We followed it by d’Armailhac, a value for money wine, sharp freshness with fruit, overt tannins, which will take some time to reach its drinking window. Clerc Milon was astounding, deep colour and good body filled with well-rounded tannins supporting the balance of fruit and acidity. The grand wine Mouton Rothschild is nothing but fruit, fruit, fruit, from nose to taste… all is fabulous and well balanced, an easy to drink wine. Alcohol that I saw on the technical sheet was just not visible to my nose or taste buds, very well integrated.
And then off we were to Château Lafite Rothschild where we were presented with Carruades, Duhart Milon and Lafite. We spoke at length to Charles Chevalier the winemaker, who explained how the style of wine is something that stays constant over centuries at each château, how even if he were making wine at another Château it may change a bit but within two years it would get back to the ‘file rouge’ or the consistency of style that defines the core of the château.
We started with Carruades, full bodied, bright purple, fruit evident on the nose along with freshness. Next was Duhart Milon, clearly this wine is being handled with more seriousness than ever before. It reminded me of Petit Mouton at Mouton Rothschild, lovely after taste. The climax of the trip was Lafite, elegant with measured finesse, I felt the nose was a bit closed or perhaps I was already tired. A brilliant balance, a nice finish with a full body, a bit on the feminine side. A great wine as always.
What with all the talking at the châteaux and not wanting to leave Bordeaux, we ended up missing our train. But here we have tried to share our experience to encourage Sommelier India readers to think beyond the ratings.

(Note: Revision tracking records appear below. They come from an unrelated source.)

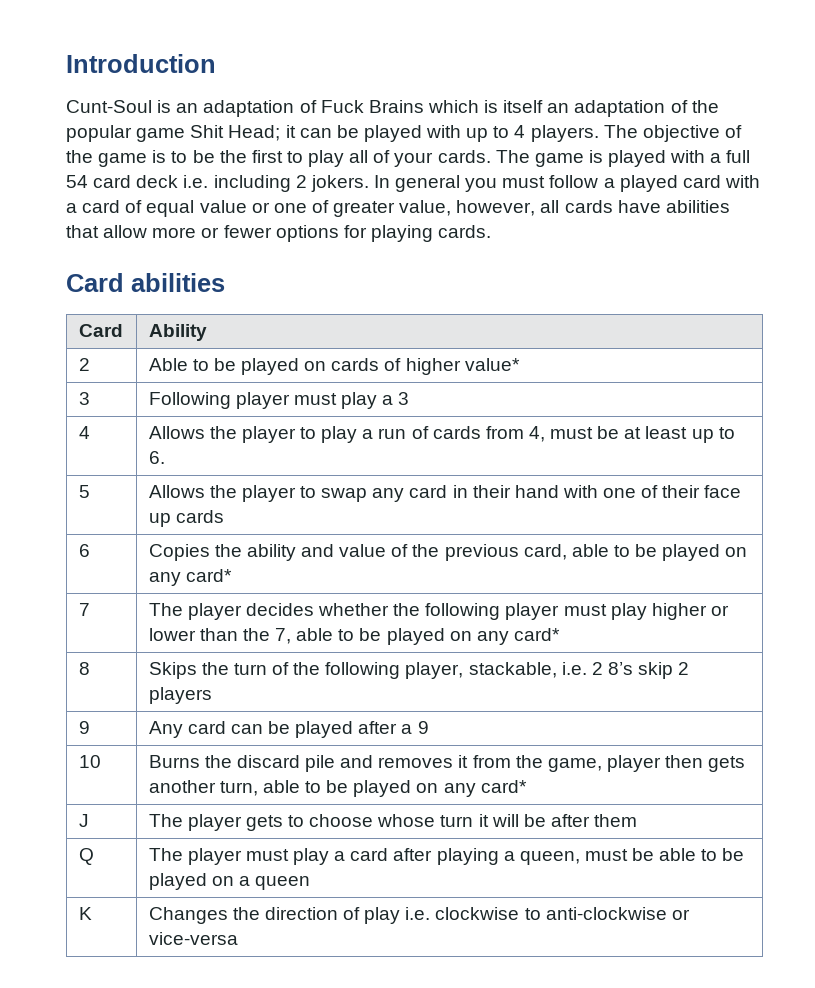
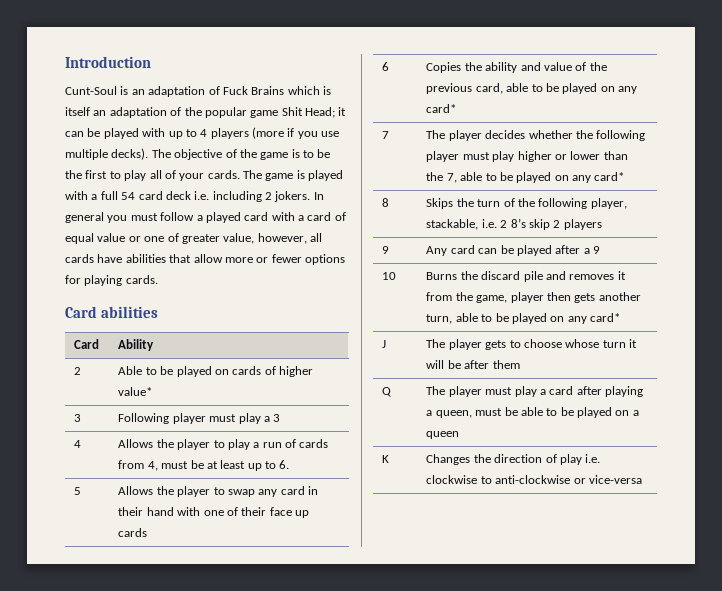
- Cunt-Soul is an adaptation of Fuck Brains which is itself an adaptation of the popular game Shit Head; it can be played with up to 4 players.
+ Cunt-Soul is an adaptation of Fuck Brains which is itself an adaptation of the popular game Shit Head; it can be played with up to 4 players (more if you use multiple decks).

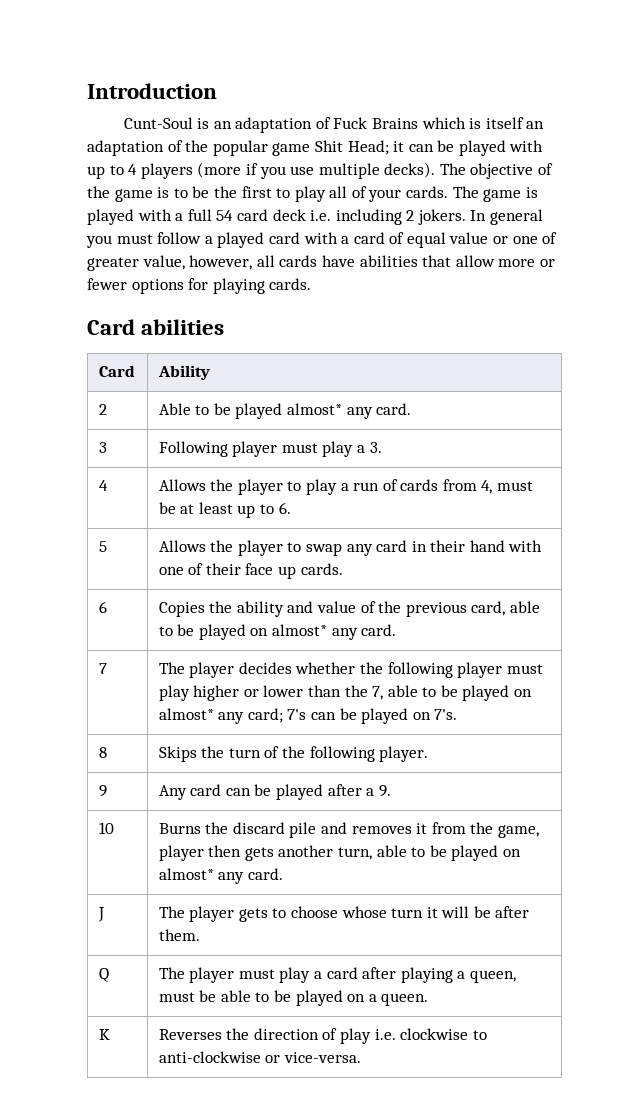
- 2 | Able to be played on cards of higher value*
+ 2 | Able to be played almost* any card.
- 3 | Following player must play a 3
+ 3 | Following player must play a 3.
- 5 | Allows the player to swap any card in their hand with one of their face up cards
+ 5 | Allows the player to swap any card in their hand with one of their face up cards.
- 6 | Copies the ability and value of the previous card, able to be played on any card*
+ 6 | Copies the ability and value of the previous card, able to be played on almost* any card.
- 7 | The player decides whether the following player must play higher or lower than the 7, able to be played on any card*
+ 7 | The player decides whether the following player must play higher or lower than the 7, able to be played on almost* any card; 7's can be played on 7's.
- 8 | Skips the turn of the following player, stackable, i.e. 2 8’s skip 2 players
+ 8 | Skips the turn of the following player.
- 9 | Any card can be played after a 9
+ 9 | Any card can be played after a 9.
- 10 | Burns the discard pile and removes it from the game, player then gets another turn, able to be played on any card*
+ 10 | Burns the discard pile and removes it from the game, player then gets another turn, able to be played on almost* any card.
- J | The player gets to choose whose turn it will be after them
+ J | The player gets to choose whose turn it will be after them.
- Q | The player must play a card after playing a queen, must be able to be played on a queen
+ Q | The player must play a card after playing a queen, must be able to be played on a queen.
- K | Changes the direction of play i.e. clockwise to anti-clockwise or vice-versa
+ K | Reverses the direction of play i.e. clockwise to anti-clockwise or vice-versa.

Although ratings make the job easier in selecting high-end wines, finally it’s your palate that needs to be pleased. Having spent our lives around ‘garam masala‘ and ‘chunky chaat masala’, the journey in search of the right wine for you will be an exciting endeavour. As I often say, wine tasting is as quantitative as Science and as subjective as Art…because taste lies in the palate of the taster.